第26話 裏側 

「お前、ズルしただろ」


「ん? 何のことですかね?」




 無事優勝してから『スキルブック』をもらって『白銀の輝き』の建物内で僕と綾とマスターでお祝いをしていた。


 マスターが聞いてきたのは最後の決勝戦のことだ。


「ズルじゃなくて立派な僕のスキルです!」


「まあそうなんだが、極力使うなとは言っておいただろう。経験にならないからな」


「でも電次郎は京極の弟子で、京極の指示で僕を痛めつける、って言ってましたからね」


「そうか、それならしょうがないな」


「お父さん、誠の何を禁止したの?」


「ああ、ステータス操作だな」


 僕のスキル【リターン】は対象を過去の状態に戻せる。


 だから、電次郎の攻撃力と防御力をレベル1の時の状態に戻してやったのだ。


 開幕早々に。


 最初にあんなこと言われなければギリギリ負けそうになるまで使う気はなかった。


 なので攻撃を食らっても致命傷にはならないし、こちらが殴れば一撃KOだ。



「そうだったの……」



「だから、武器防具の破壊の禁止ルール発表した時は笑ったぜ。問題はそこじゃねーからな。別に最初から相手をレベル1と同じ状態にしておけば勝てるからな。武器を粉々にしたときはびっくりしたが、まあおまけみたいなもんだよな」



「決勝直前のルール変更についてクランとして抗議しないの? 誠に対してあからさますぎたのに……」



「いや、わかっててわざとやったんだろうから放置だな。批判覚悟であんなことやらかしたのに『漆黒の瞬き』が無様に負けたからな。今だってネットがギルドと『漆黒の瞬き』の癒着を追及してるし、うちとしちゃああれだけ上等な装備を構えて相手の得意技を封じたうえでボロ負けした『漆黒の瞬き』を見たので十分だ。これ以上あいつらからのヘイトを稼ぐ必要はない」



「そうなんだね。誠、スキルブックはもう使った?」



「いや、まだだよ。今から使うね。……【エクステンション】ってのが手に入ったよ」



「聞いた事ねえなあ…… またはるかを呼ぶか。あいつなら喜んでくるぞ」



◇◇◇



 次の日、タブレットでクランのホームページをチェックしていた綾が大量のメールやダイレクトメッセージに困惑していた。


「綾、どうしたんだ?」


「あ、お父さん、クラン宛に取材の申し込みのメールとかメッセージがいっぱい来てるよ。多くて読み切れないよ。うわっ、ウズテレビからも来てる、最悪」



「ちっ、俺のクランのことを散々貶めたくせに今更手のひら返しかよ。それは返事せず放っておけ。無視が一番だ」



 気になったのでマスターに聞いてみたけど、『漆黒の瞬き』との合同攻略の前は「日本の期待を背負う最高のクラン」とか言ってたのに、失敗してから「お粗末なクラン運営、日本の恥」とか手のひら返しが凄まじかったらしい。

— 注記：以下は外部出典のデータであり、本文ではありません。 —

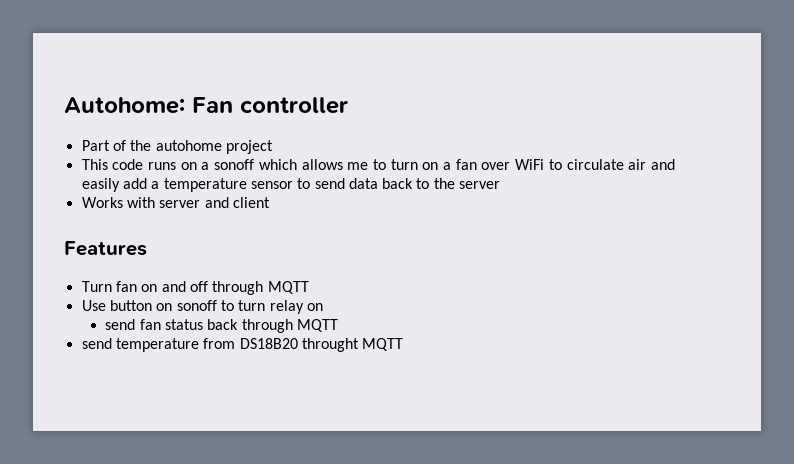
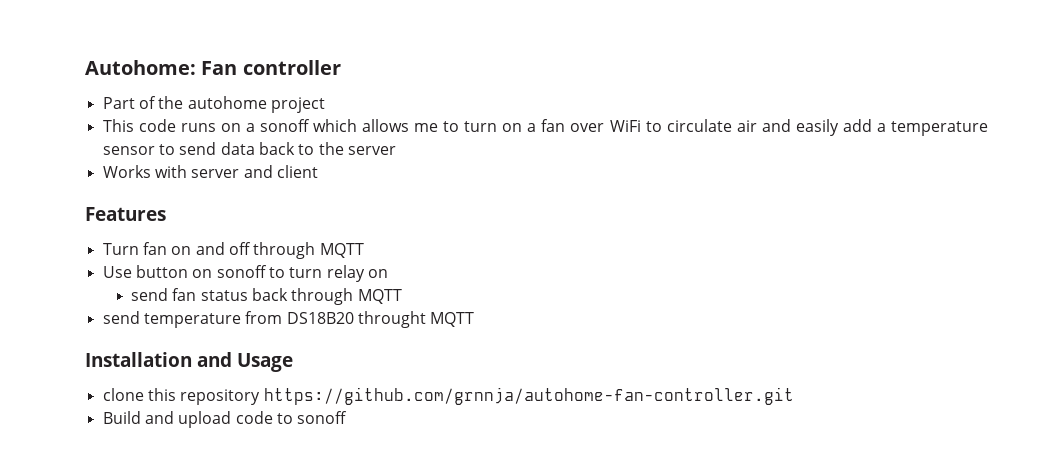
(404, 344) none -> [85,352,293,372] [102,387,794,405] [102,411,348,428] // Installation and Usage // clone this repository https://github.com/grnnja/autohome-fan-controller.git // Build and upload code to sonoff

 そんな放映を繰り返していたのがかつては日本で最大の視聴者を誇っていたウズテレビだった。


 ネットに押されはじめてからは視聴者を取り戻すため、手っ取り早くゴシップばかりを扱うようになっていた。


 栄華を誇ったクランの没落なんてのは、そんな彼らの金儲けの材料でしかなかったのだ。

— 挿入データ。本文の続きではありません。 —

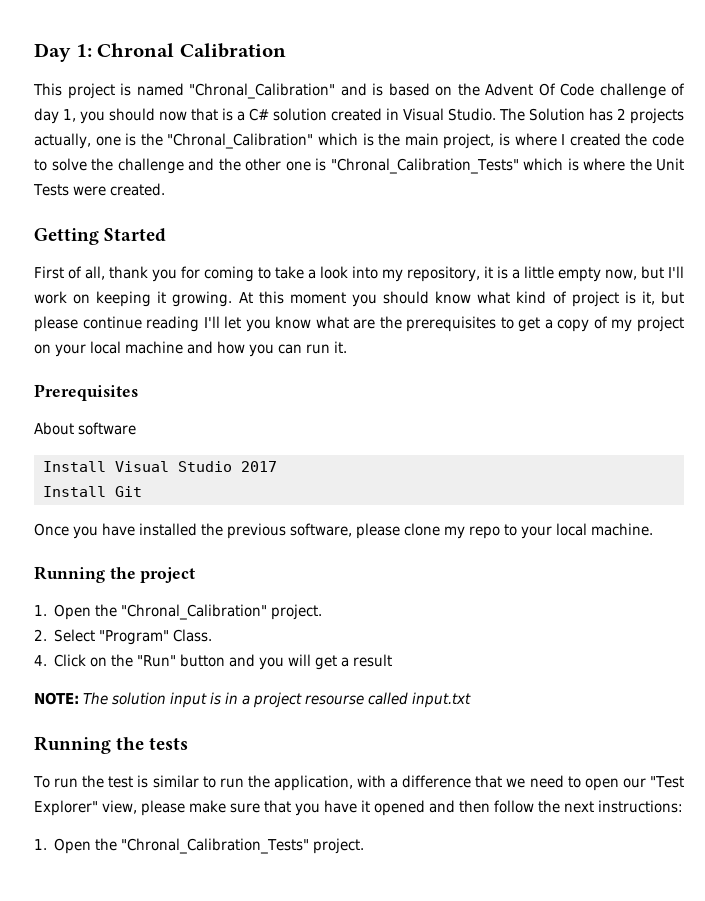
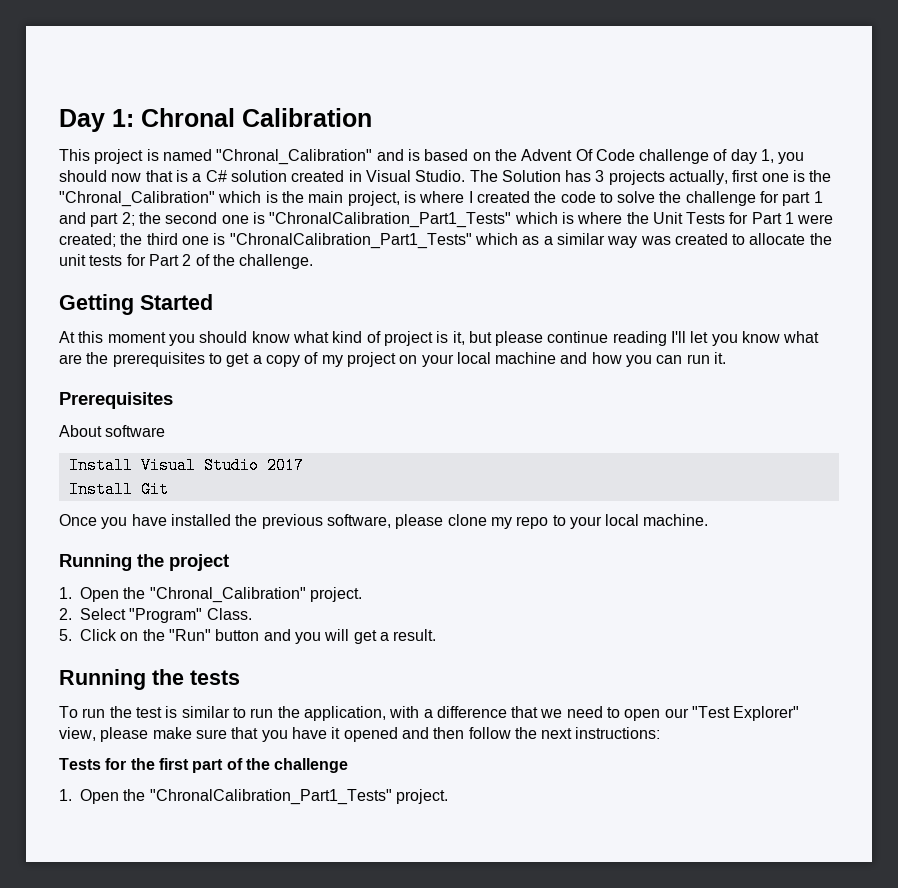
[617,108,626,120] 2 -> [595,170,605,182] 3
(91, 141) none -> [732,170,759,182] first
[188,158,519,174] and the other one is "Chronal_Calibration_Tests" -> [760,191,823,206] [59,212,512,228] for part 1 and part 2; the second one is "ChronalCalibration_Part1_Tests"
[72,183,165,196] [34,228,167,245] [34,266,684,282] [34,291,233,307] were created. // Getting Started // First of all, thank you for coming to take a look into my repository, it is a little empty now, but I'll work on keeping it growing. -> [729,212,834,224] [59,233,832,249] [59,254,314,269] [59,294,213,315] for Part 1 were created; the third one is "ChronalCalibration_Part1_Tests" which as a similar way was created to allocate the unit tests for Part 2 of the challenge. // Getting Started //
[34,655,47,666] 4. -> [59,629,72,641] 5.
[353,654,393,667] [34,692,471,708] result // NOTE: The solution input is in a project resourse called input.txt -> [393,629,437,641] result.
[34,838,310,854] // 1. Open the "Chronal_Calibration_Tests" -> [59,758,349,773] [59,789,392,805] // Tests for the first part of the challenge // 1. Open the "ChronalCalibration_Part1_Tests"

「低レベル優勝の記録を大幅に更新したものね。どうしよう誠、取材とかなんか受けてみたい?」



 綾は探索者でデビューしたときから『白銀の剣聖』というのをアピールしていたからこういうのには慣れているらしいが、僕はそうじゃない。


 でも、何事も経験だ。


 一つくらい受けてみてもいいかもしれない。



「じゃあ、一番有名なYoutuberヤミキンなんかどう? この人は見た目と違って誠実だし優しいしノリがいいから初心者にもおすすめよ。こっちからコラボでも頼もうとしたら何年待つかわからないぐらい人気だから、向こうから来てくれるなんてちょうどいいわ」


 僕も名前は聞いたことあるけど、ヤミキンさんは探索者というわけではなく、その時々のホットな話題をマルチに取り扱う人だ。


 なので探索者についてもある程度理解があるということ。


 でも、そんな大物なんて大丈夫かなあ……。


「内容は独占生インタビューの配信だって。ギャラは×千万円。顔出し有り無しは選べるって。内容は全て事前打ち合わせ。想定外の質問は絶対しない。いいんじゃないかしら」


「ついでに『白銀の輝き』の復活を宣伝してこい」


 というマスターの一言でインタビューを受けることが決定した。